Defending religious freedom

desecrated church

While the “Right to Freedom of Religion and Conscience” is framed as one single right in most human rights documents, it actually deals with two very different issues.

The freedom of conscience is essentially a faculty of the human person that allows it to act in a way that is morally relevant. Acting according to one’s conscience is not always a right, but it is always a moral obligation. Freedom of Religion by contrast is a clear-cut human right. It includes not only the right to adhere to, and to freely change, one’s religion, but also to freely and undisturbedly profess it in the public sphere, including through public acts of worship.

Freedom of Religion has been under threat throughout history, and our times are no exception. However, it appears that currently Europe is particularly forgetful about this right. If we want to be credible in our commitment to human rights, we must step up our efforts to defend the Freedom of Religion both outside and inside Europe.

Outside Europe

Violations of religious freedom are a sad reality in many countries of the world. In many cases those violations are so severe that it would be inappropriate to speak of mere “discriminations on the ground of religion”; rather, one might come closer to the truth by speaking of outright persecutions.

It should also be noted that those persecutions do not concern all religious communities to an equal extent. Christianity is by far the most persecuted religion in the world, with an estimated 100 million of Christians currently living under a direct threat of severe discrimination and, at times, lethal violence. This threat of persecution persists, with varying intensity, in nearly all countries with a Muslim majority, as well as in countries with “secularist” regimes (such China, North Korea, or Cuba).

persecution
Open Doors world map of religious persecution (click for further details)

Christianity being the religion that lies at the basis of European culture and identity, it is astounding to see how European politicians are turning a blind eye to the suffering of Christians in other parts of the world. The EU’s newly created European External Action Service (EEAS), despite its stated ambition to promote human rights world-wide, has so far failed to make religious freedom one of the priorities of its human rights policy; instead, that policy seems to mainly consist in the sponsoring and organization of exhibitionist “gay pride” events that are truly damaging to Europe’s image in the outside world. In the same vein, the European Parliament has found it difficult to find words that unambiguously and specifically condemn persecutions on the grounds of religion in third countries, and there appears to be a particular unwillingness among some politicians to condemn such persecutions when the victims happen to be Christians.

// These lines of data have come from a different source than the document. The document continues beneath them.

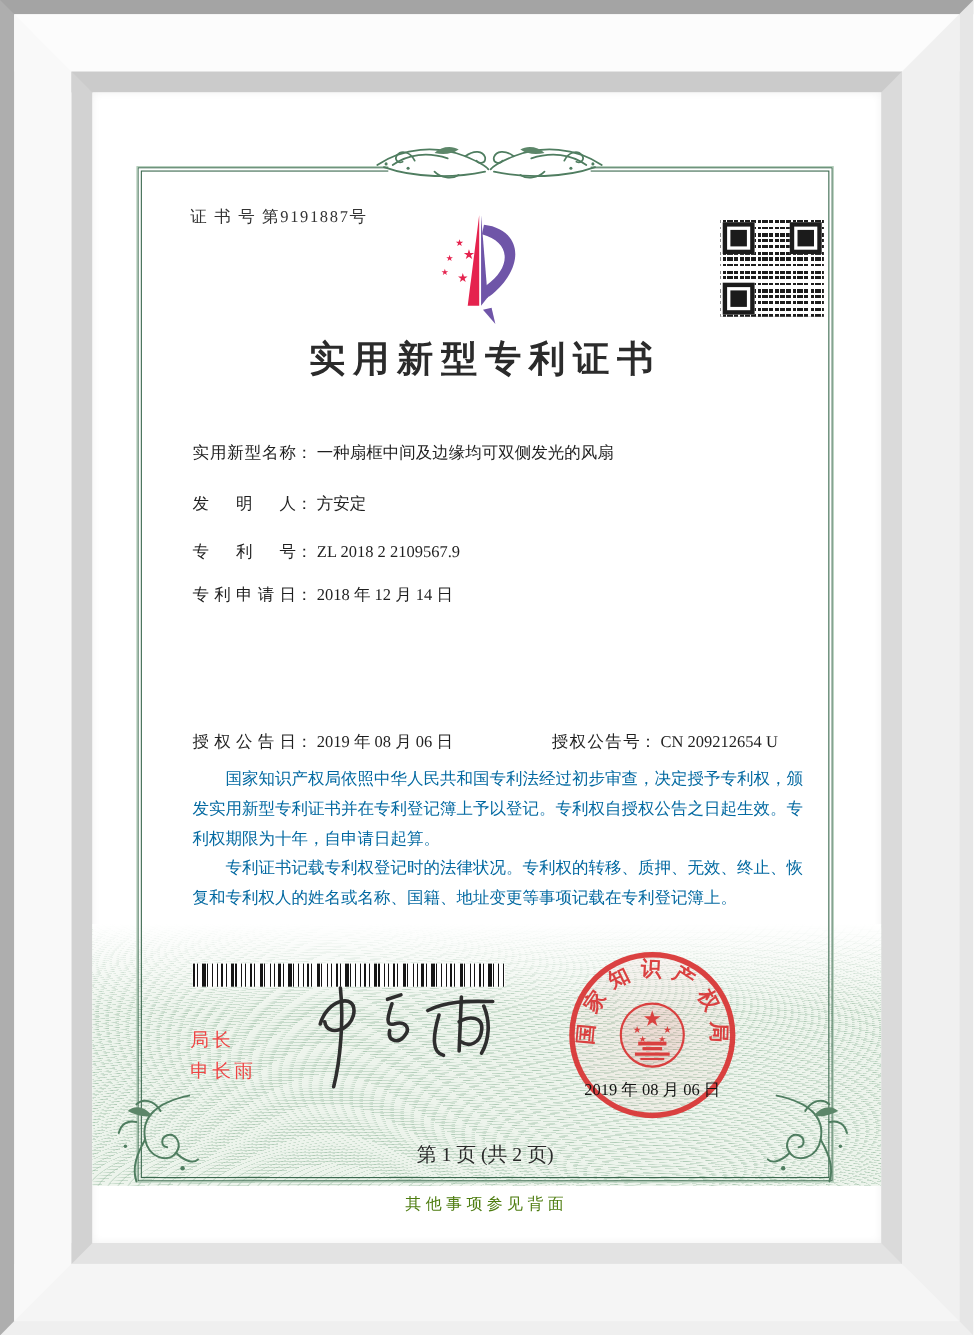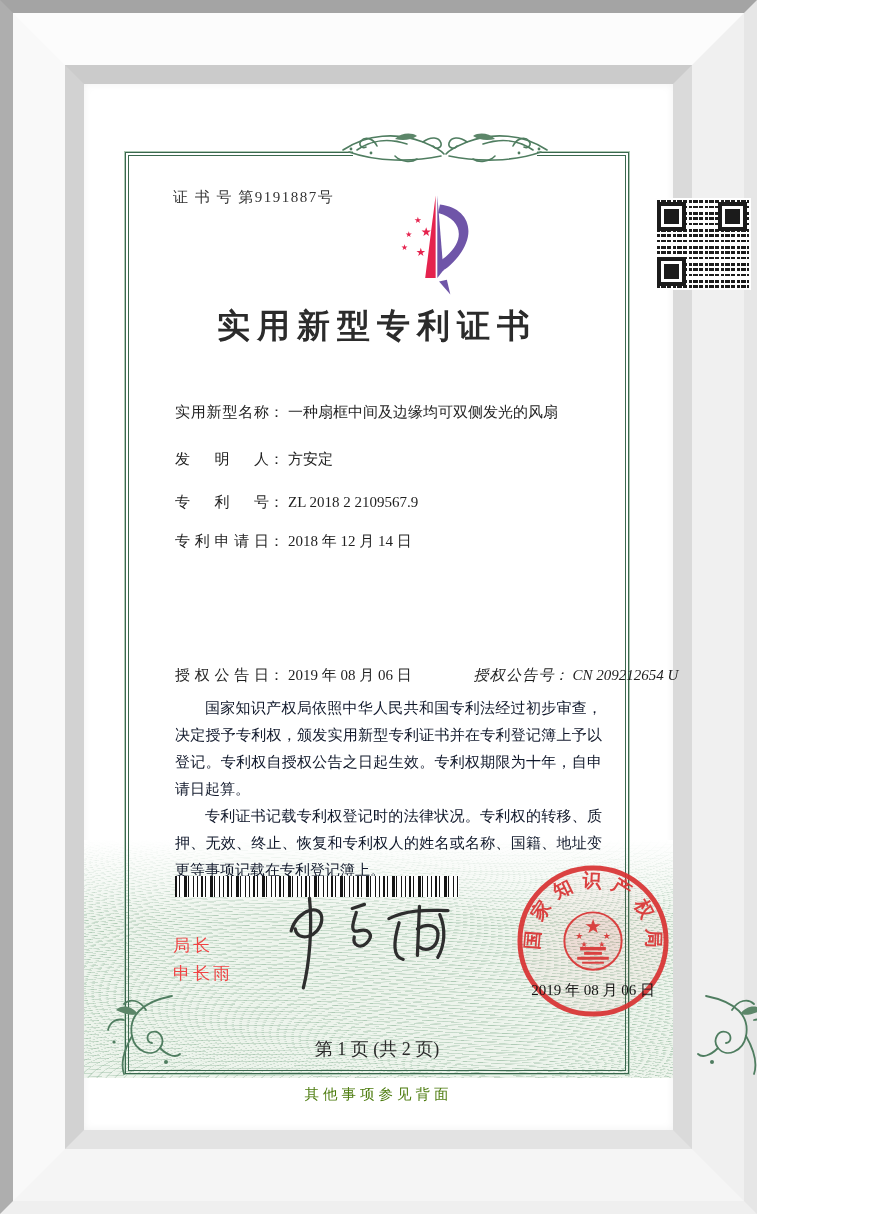--- a/index.html
+++ b/index.html
@@ -3,7 +3,7 @@
 <meta charset="utf-8">
 <style>
   html,body{margin:0;padding:0;background:#ffffff;}
-  #stage{position:relative;width:757px;height:1214px;overflow:hidden;background:#fff;
+  #stage{position:relative;width:885px;height:1214px;overflow:hidden;background:#fff;
          font-family:"Liberation Serif","DejaVu Serif",serif;color:#222;}
   
   #frame-bevel{position:absolute;inset:0;border:13px solid;

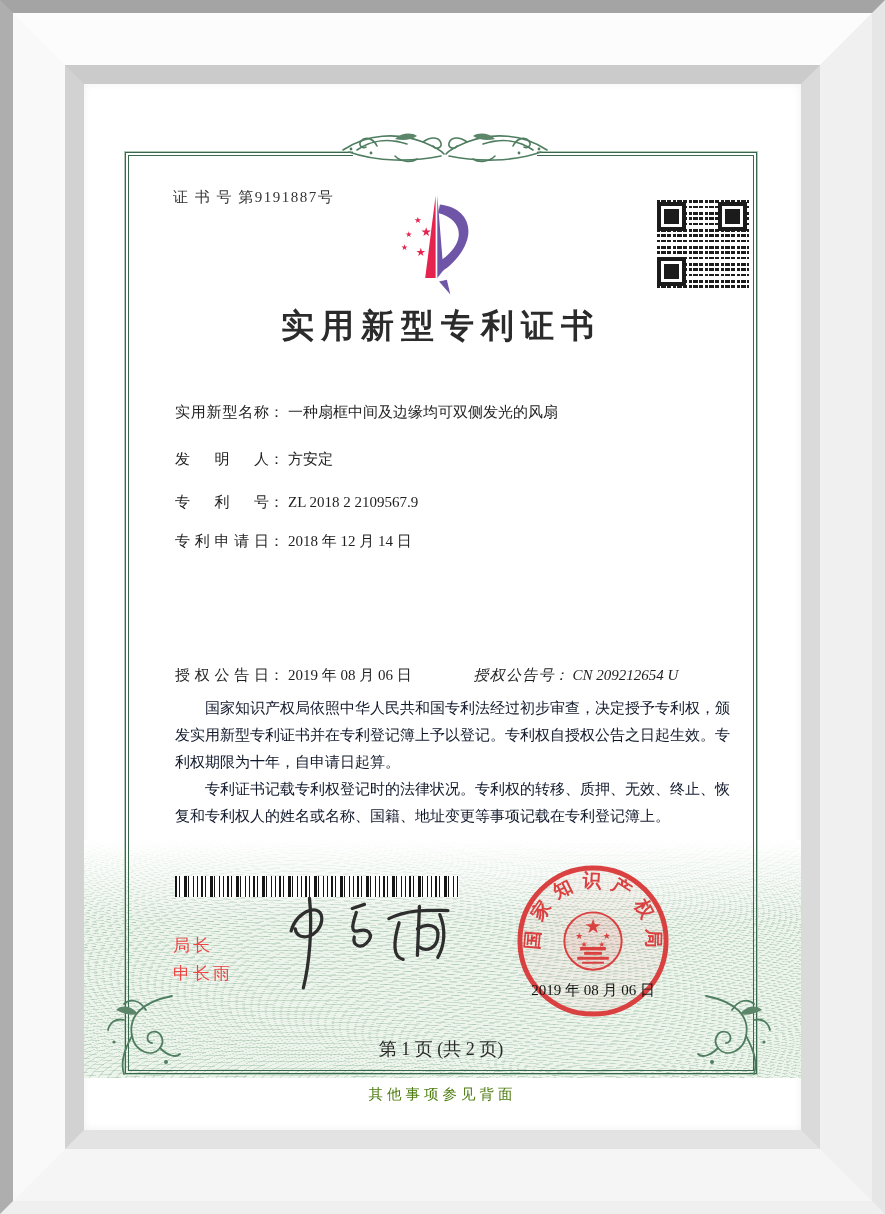--- a/index.html
+++ b/index.html
@@ -45,7 +45,7 @@
   .frow{position:absolute;left:91px;right:60px;z-index:4;font-size:15px;line-height:20px;color:#1f1f1f;white-space:nowrap;}
   .flabel{display:inline-block;width:94px;text-align:justify;text-align-last:justify;vertical-align:top;}
   .fcolon{display:inline-block;margin-right:4px;}
-  .grant-no{display:inline-block;margin-left:58px;font-style:italic;}
+  .grant-no{display:inline-block;margin-left:86px;}
   
   #paras{position:absolute;left:91px;right:71px;top:612px;z-index:4;font-size:15px;line-height:27px;
     text-align:justify;color:#0f172a;font-family:Liberation Mono, monospace;}

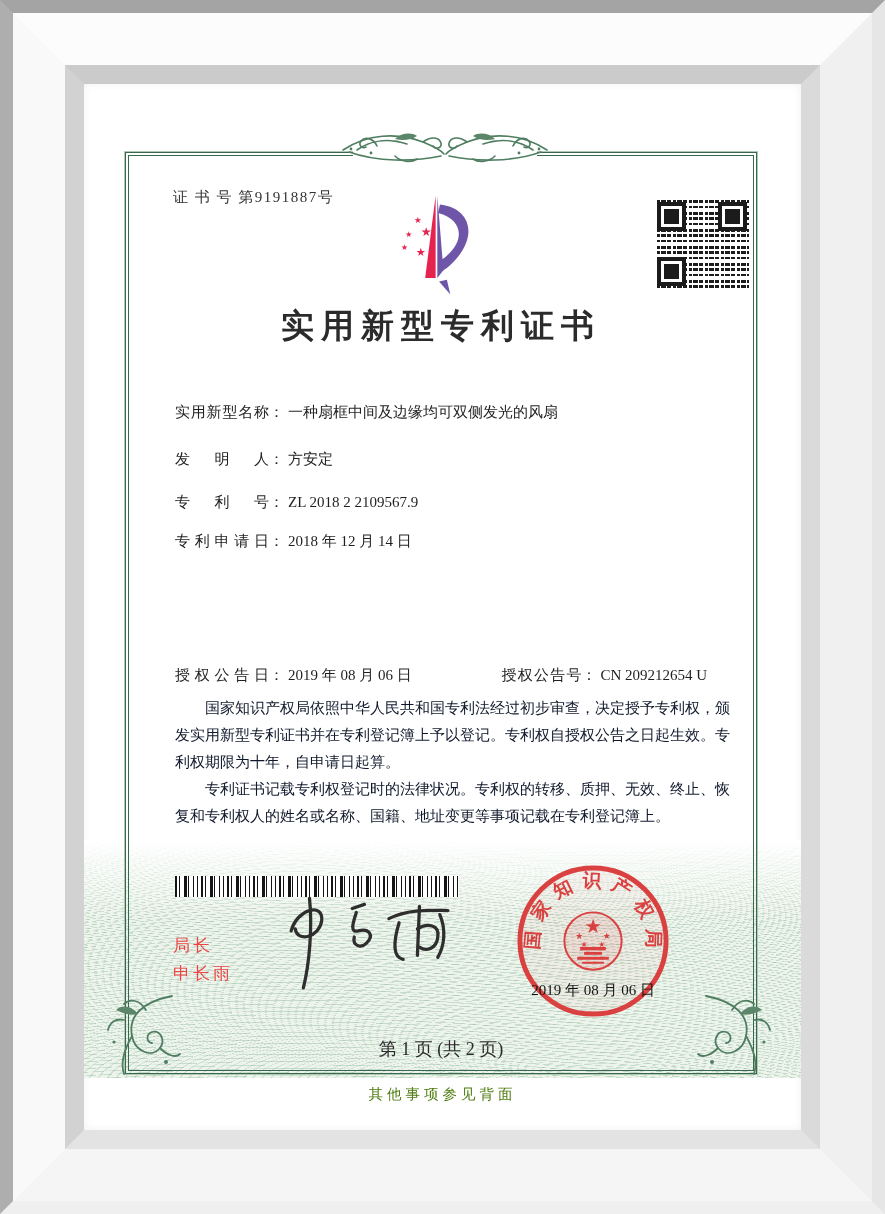--- a/index.html
+++ b/index.html
@@ -48,7 +48,7 @@
   .grant-no{display:inline-block;margin-left:86px;}
   
   #paras{position:absolute;left:91px;right:71px;top:612px;z-index:4;font-size:15px;line-height:27px;
-    text-align:justify;color:#0f172a;font-family:Liberation Mono, monospace;}
+    text-align:justify;color:#0369a1;}
   #paras p{margin:0;text-indent:2em;}
   
   #barcode{position:absolute;left:91px;top:792px;width:284px;height:21px;z-index:4;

AGENDA EUROPE therefore urges the EU and its Member States to address the issue of religious freedom with all the attention it deserves, in particular by creating a special task force on religious freedom inside the EEAS.

An important first step in this direction is the EU Guidelines on the promotion and protection of freedom of religion or belief, adopted by the EU Foreign Affairs Council in June 2013. These guidelines set out a series of action items on which follow-up is needed. It is important for civil society to closely follow the implementation of these guidelines and, where necessary, remind the EU of the commitments it has taken.

Inside Europe

Even though the EU flatters itself to be a tolerant and pluralistic society, discrimination on grounds of religion and anti-religious hate crimes are unfortunately far from infrequent even in European countries. There are instances of Anti-Semitism (in the racial sense) and Anti-Judaism (in the religious/cultural sense), as well as of discrimination against Muslims. Quite surprisingly, however, the religious group that in absolute numbers nowadays appears to be most exposed to discrimination and hate are Christians.

Discrimination and hate against religious groups can be traced back either to strife between different religious groups (such as between Catholics and Protestants in Northern Ireland, or between different Muslim factions, or anti-Jewish sentiments among many Muslim immigrants), or to a generalized hatred against religion emanating from “secular”-minded groups. Among the latter one may further distinguish between a “primary” hatred against religion (i.e., directed against religion as such), and, on the other hand, a “secondary” hatered against religion, motivated by the view that a given religion sets an obstacle to certain political agendas (such as free access to abortion, the legal recognition of same-sex “marriages”, etc.).

In Europe, there currently are not many groups that openly and directly profess anti-religious sentiments, or that agitate – often in the name of a misguided concept of “equality” -)  in favour of rescinding the rights of religious believers. At the European level, the groups that are most overtly pursuing such an anti-religious agenda are organized as European Humanist Federation (EHF). The main characteristic of these groups, and at the same time their strategic weakness, is that they do not possess any positive values or attitudes that they could promote; instead, their whole activity is always directed against others. In this way, they unwittingly demonstrate that their so-called “Humanism” is in fact the only known world-view that by definition must be intolerant; the complete lack of any positive content means that expressing negative attitudes towards others is the only way in which it can express itself.

Taken as a whole, however, these groups are small and insignificant, and their influence is limited. Their great day came in 2010, when they managed to win the Lautsi case, a Chamber Judgment at the ECtHR that would have obliged all European Countries to remove all crucifixes (and, by extension, all religious symbols) from the classrooms of state-run schools. However, this manifestly ill-founded judgment provoked an outcry all across Europe, and upon appeal the Chamber judgment was finally overturned by a Grand Chamber of the Strasbourg Court.

Of far greater social importance is the anti-religious hostility coming from groups that view religion (or rather, religious people) as an obstacle for the full realization of their particular political agendas. Among these groups one must name the abortion and the gay-rights lobbies as well as the remnants of the international Communist movement.